● Exercise brief
Take every line in the entries that includes the word "managing" and copy it.

● Source records

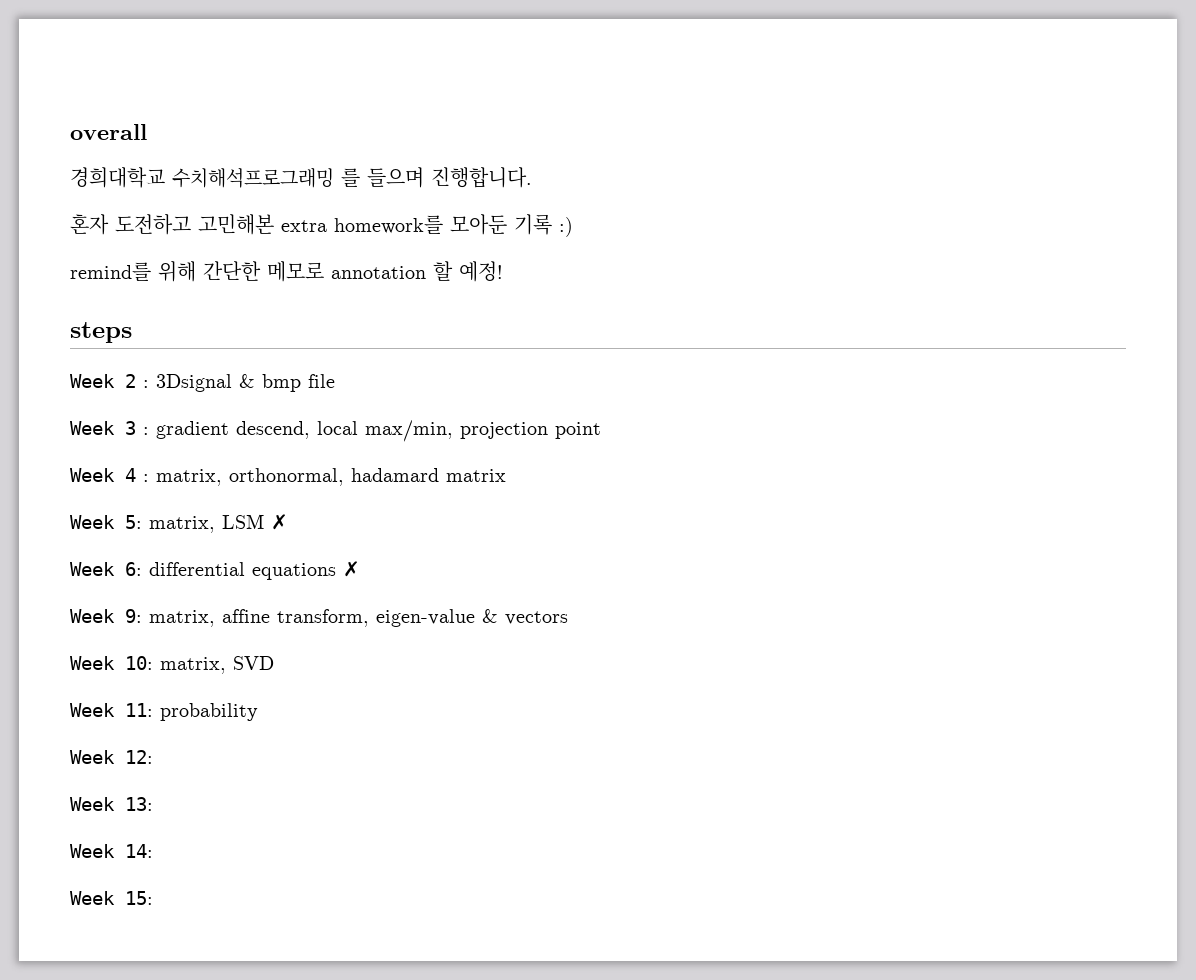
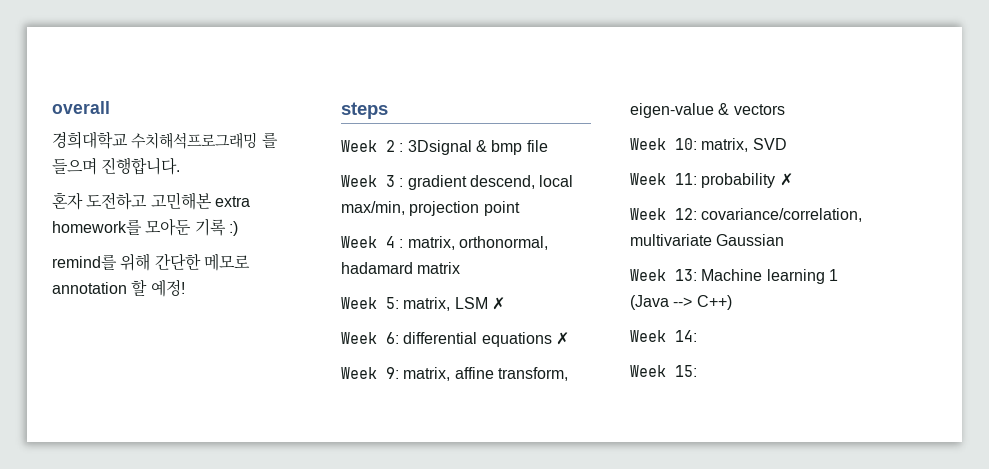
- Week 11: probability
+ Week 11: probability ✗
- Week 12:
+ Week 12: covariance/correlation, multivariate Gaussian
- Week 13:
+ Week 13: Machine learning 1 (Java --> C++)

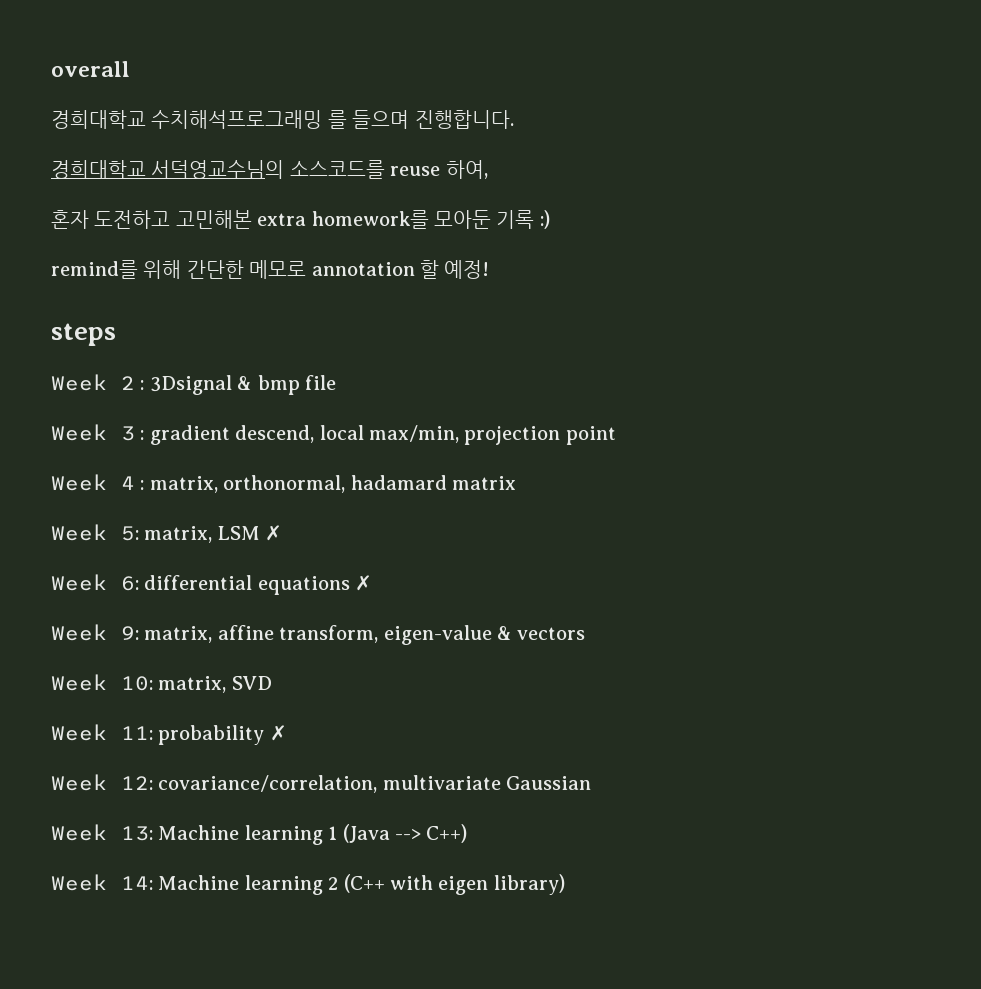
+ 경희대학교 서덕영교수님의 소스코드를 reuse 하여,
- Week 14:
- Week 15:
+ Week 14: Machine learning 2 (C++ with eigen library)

--

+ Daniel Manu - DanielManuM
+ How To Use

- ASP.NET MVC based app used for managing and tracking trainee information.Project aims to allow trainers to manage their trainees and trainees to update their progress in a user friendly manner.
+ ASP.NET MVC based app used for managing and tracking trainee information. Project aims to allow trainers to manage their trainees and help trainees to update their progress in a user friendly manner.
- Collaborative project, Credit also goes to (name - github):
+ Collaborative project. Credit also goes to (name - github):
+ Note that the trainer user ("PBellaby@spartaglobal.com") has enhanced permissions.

==

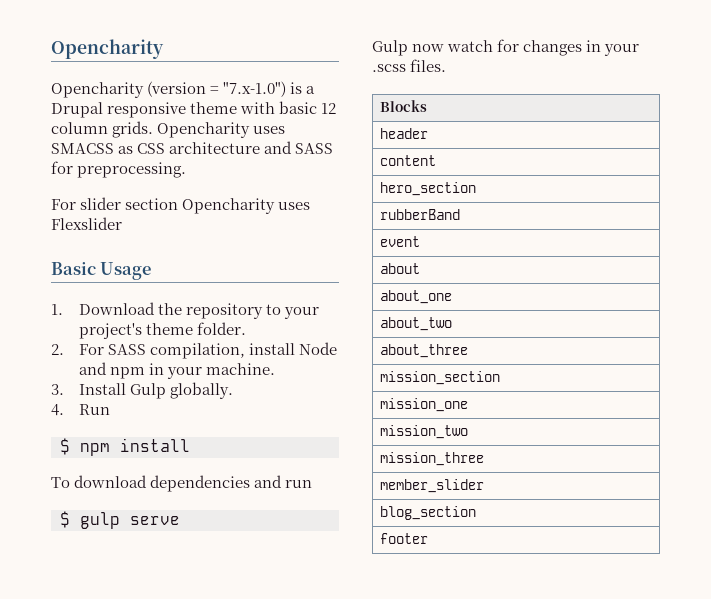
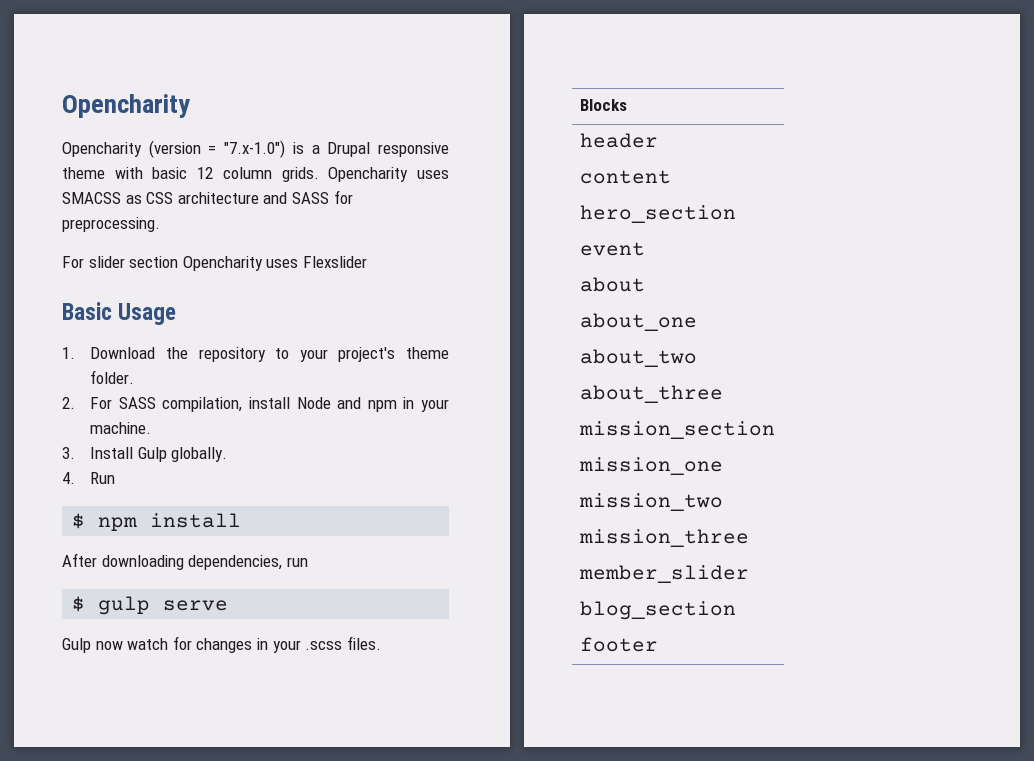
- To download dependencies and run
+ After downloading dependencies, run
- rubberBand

● Exercise response
- ASP.NET MVC based app used for managing and tracking trainee information.Project aims to allow trainers to manage their trainees and trainees to update their progress in a user friendly manner.
+ ASP.NET MVC based app used for managing and tracking trainee information. Project aims to allow trainers to manage their trainees and help trainees to update their progress in a user friendly manner.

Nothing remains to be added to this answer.